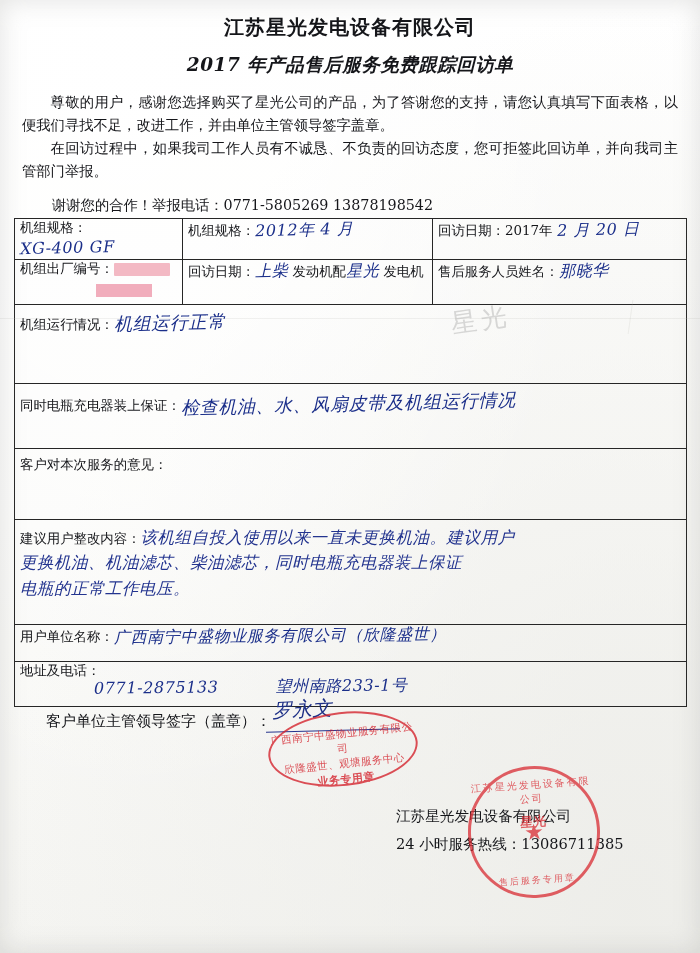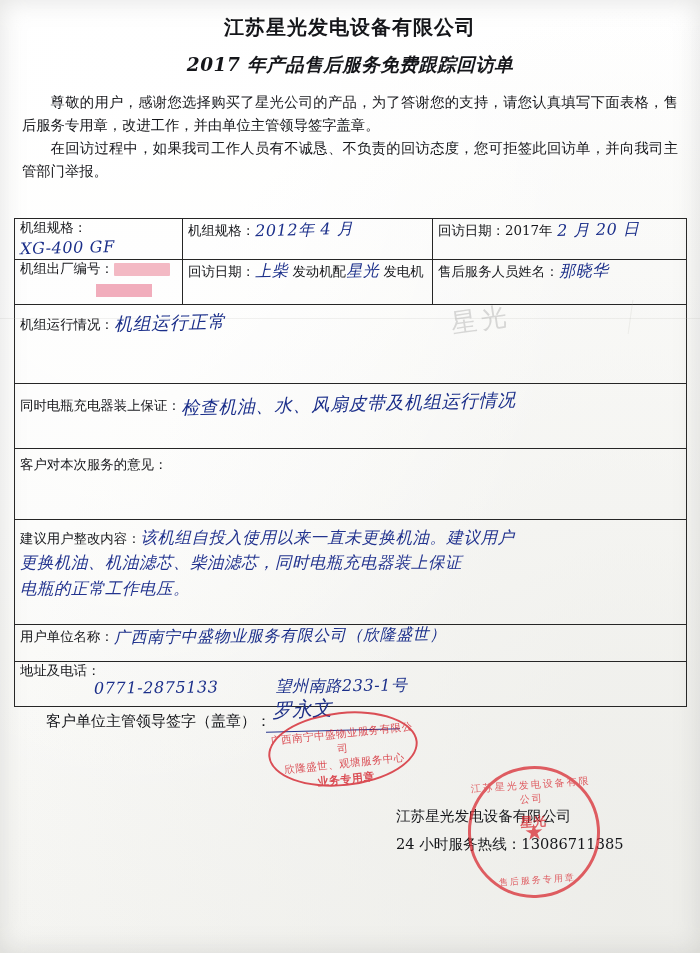"尊敬的用户，感谢您选择购买了星光公司的产品，为了答谢您的支持，请您认真填写下面表" p { text: 售后服务专用章 -> 以便我们寻找不足 }
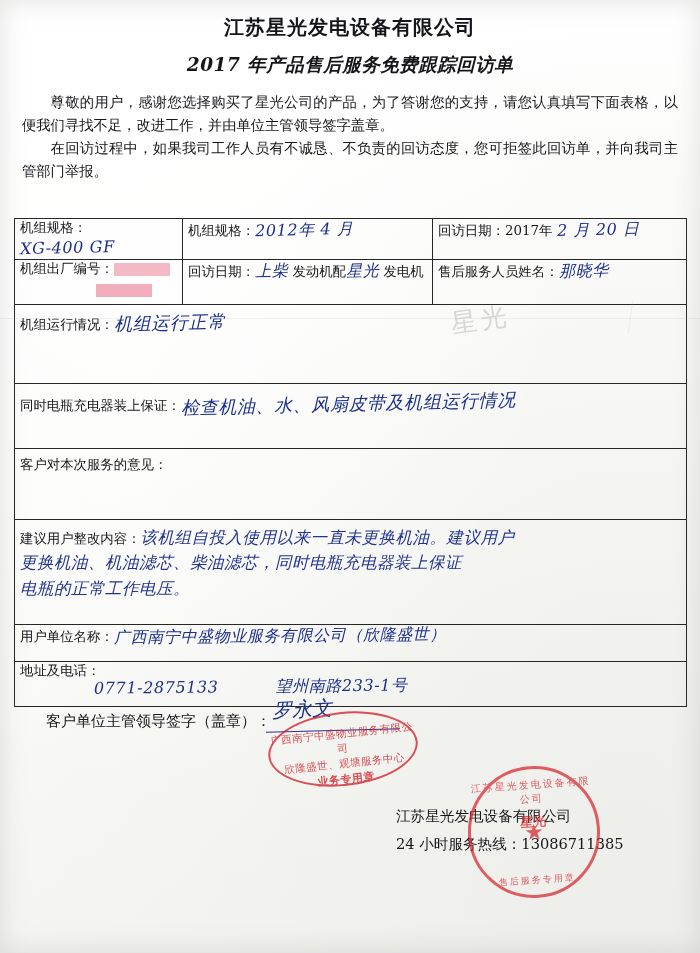"谢谢您的合作！举报电话：0771-5805269 13878198542" div.thanks { html: none -> <div>谢谢您的合作！举报电话：0771-5805269 13878198542</div> }
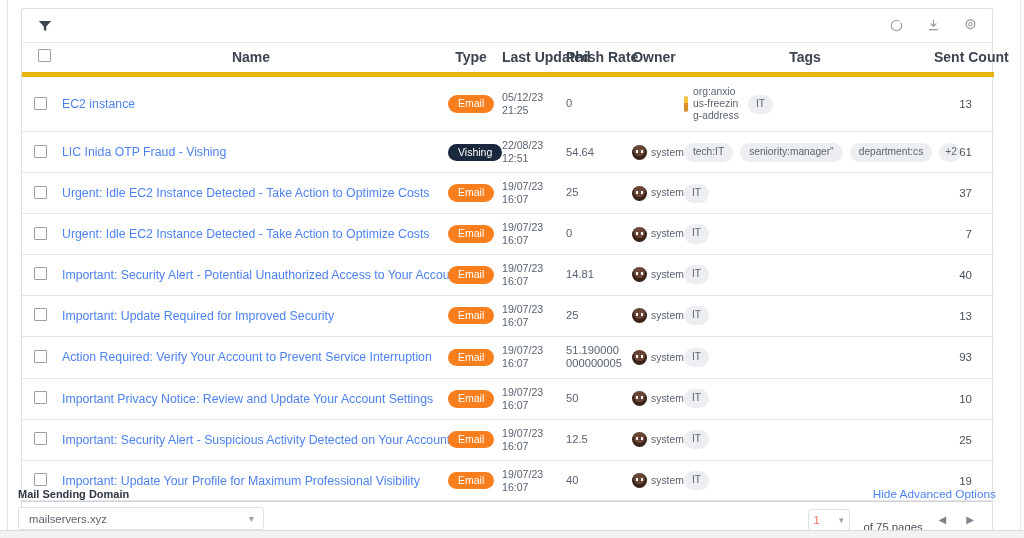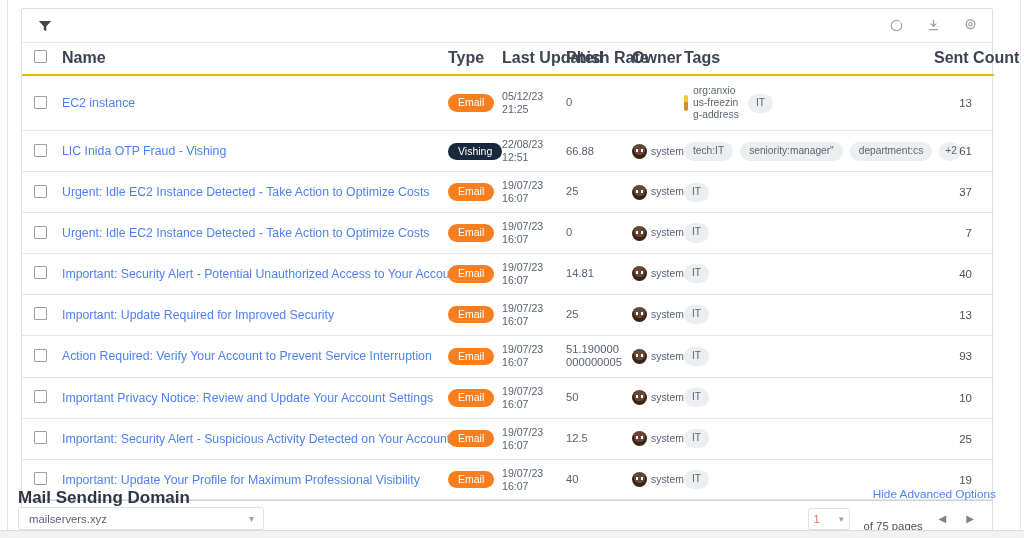"Name" table.grid thead th { border-bottom: 2px solid #eab308 -> 5px solid #eab308; font-size: 16px -> 14px; text-align: left -> center }
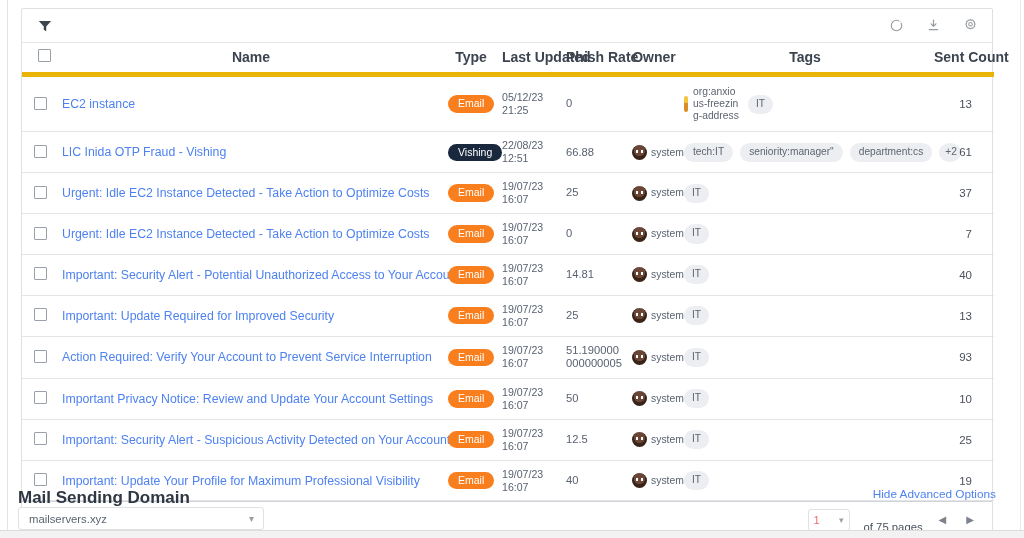"66.88" div.rate { text: 66.88 -> 54.64 }
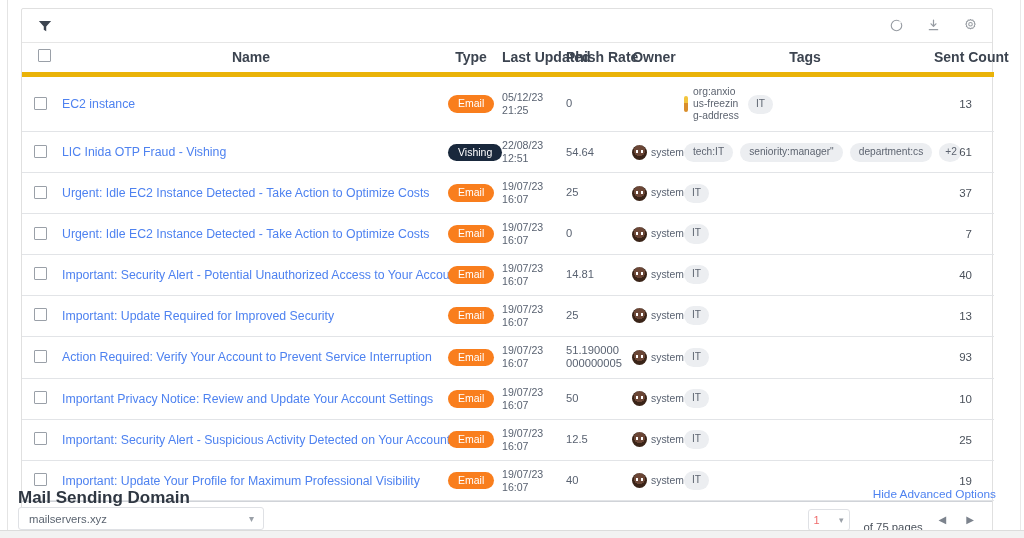"Mail Sending Domain" .adv-label { font-size: 17px -> 11px }
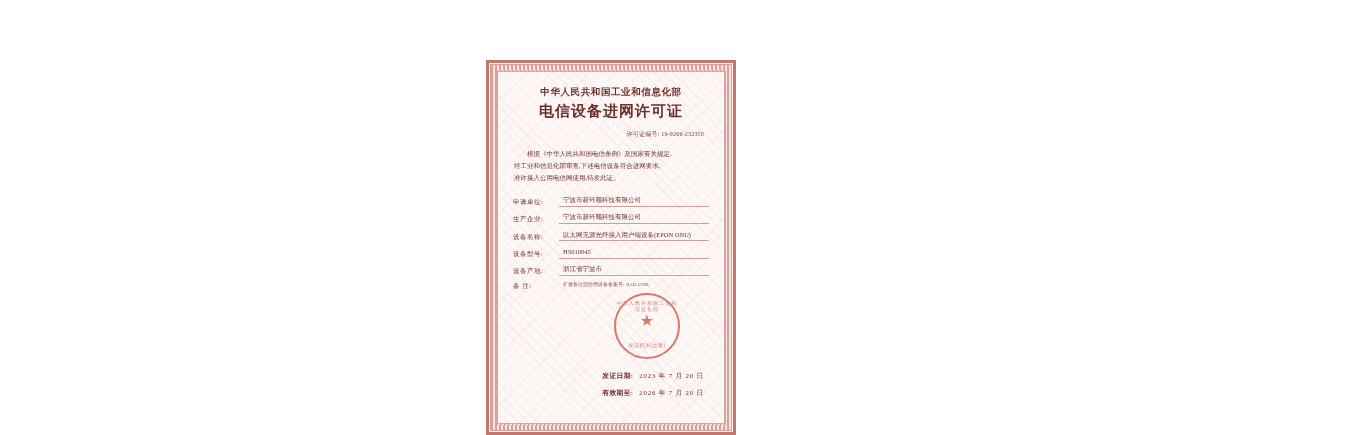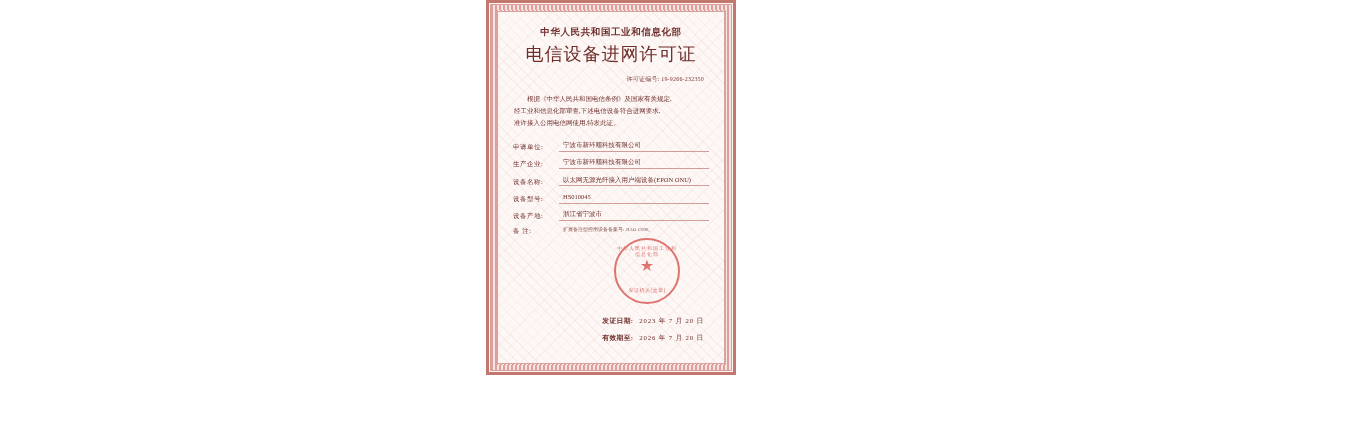"中华人民共和国工业和信息化部" .page { align-items: flex-start -> flex-end }
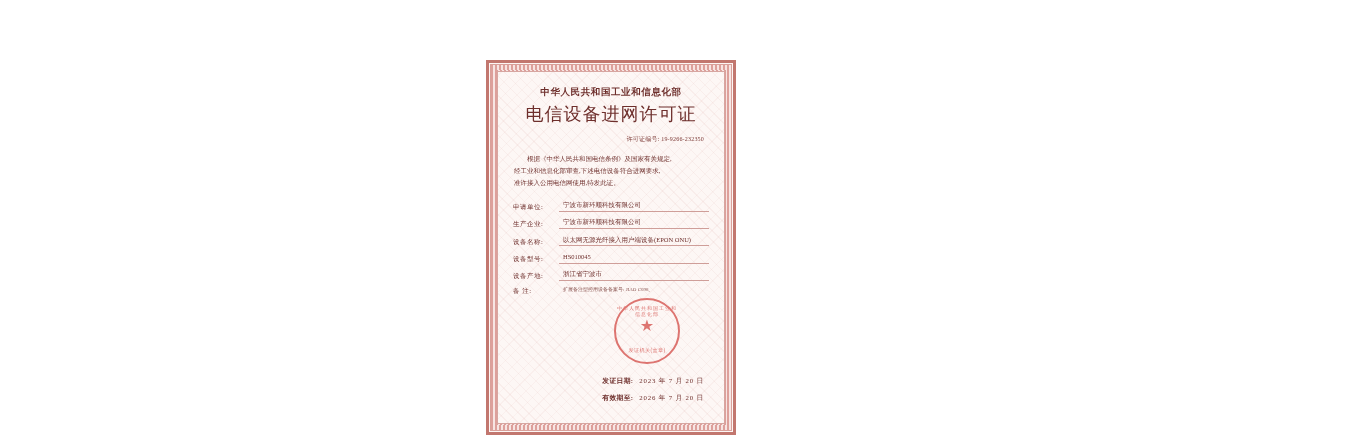"电信设备进网许可证" .t-line2 { font-size: 18px -> 15px; font-weight: 400 -> 700 }
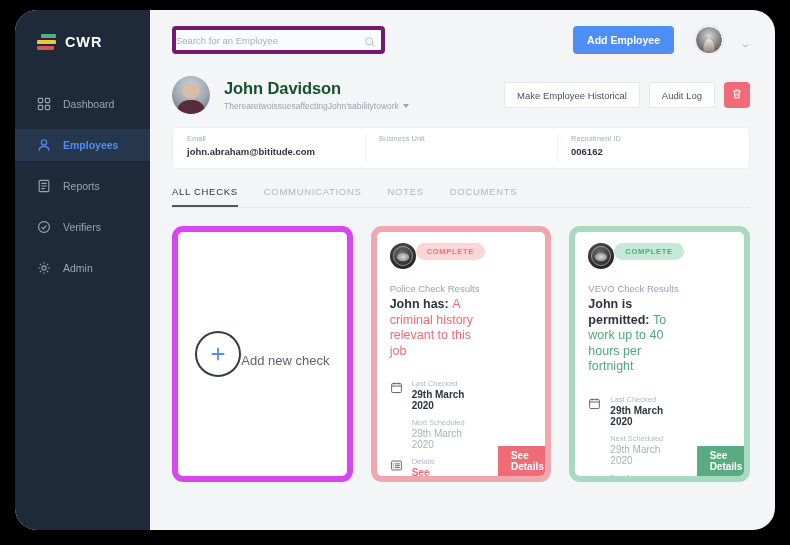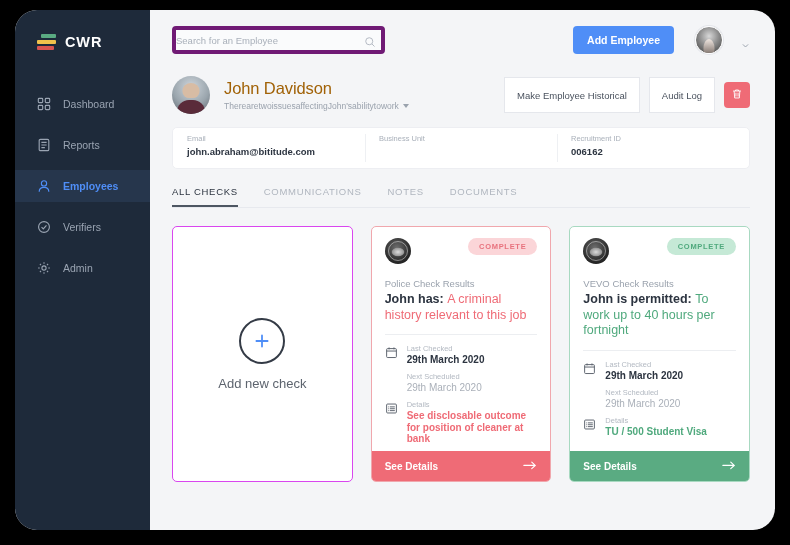"John Davidson" .emp-name { color: #a16207 -> #14532d; font-weight: normal -> bold }
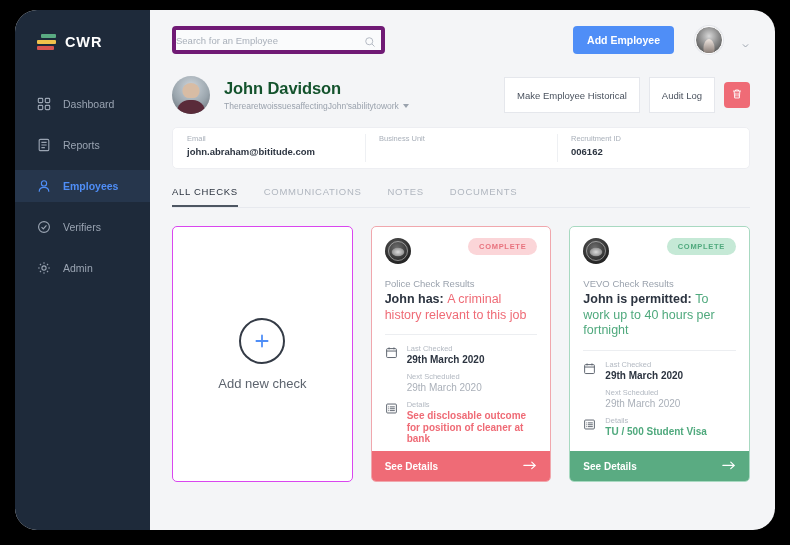"Make Employee Historical" .btn-ghost { height: 36px -> 26px }
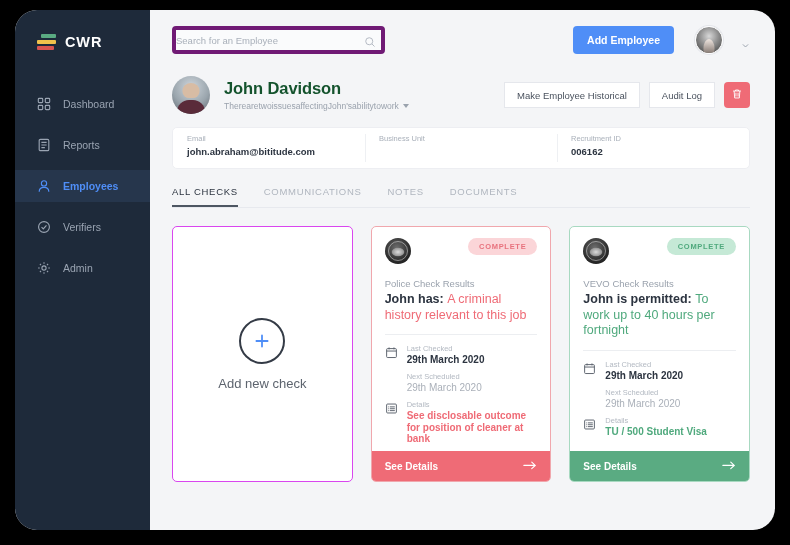"Reports" div.nav-item { order: before "Employees" -> after "Employees" }
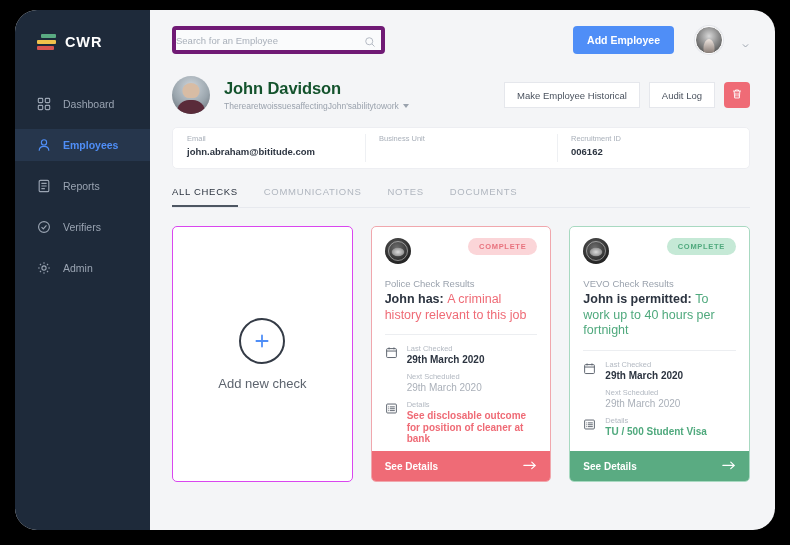"COMPLETE" .card { border: 1px solid #d946ef -> 6px solid #d946ef; border-radius: 5px -> 11px; flex-direction: column -> row }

§ §

> _Assigned task_: Please repeat the entries exactly. Do not include the pictures.

> _Finished exercise_:
"尊敬的用户，感谢您选择购买了星光公司的产品，为了答谢您的支持，请您认真填写下面表" p { text: 售后服务专用章 -> 以便我们寻找不足 }
"谢谢您的合作！举报电话：0771-5805269 13878198542" div.thanks { html: none -> <div>谢谢您的合作！举报电话：0771-5805269 13878198542</div> }
"Name" table.grid thead th { border-bottom: 2px solid #eab308 -> 5px solid #eab308; font-size: 16px -> 14px; text-align: left -> center }
"66.88" div.rate { text: 66.88 -> 54.64 }
"Mail Sending Domain" .adv-label { font-size: 17px -> 11px }
"中华人民共和国工业和信息化部" .page { align-items: flex-start -> flex-end }
"电信设备进网许可证" .t-line2 { font-size: 18px -> 15px; font-weight: 400 -> 700 }
"John Davidson" .emp-name { color: #a16207 -> #14532d; font-weight: normal -> bold }
"Make Employee Historical" .btn-ghost { height: 36px -> 26px }
"Reports" div.nav-item { order: before "Employees" -> after "Employees" }
"COMPLETE" .card { border: 1px solid #d946ef -> 6px solid #d946ef; border-radius: 5px -> 11px; flex-direction: column -> row }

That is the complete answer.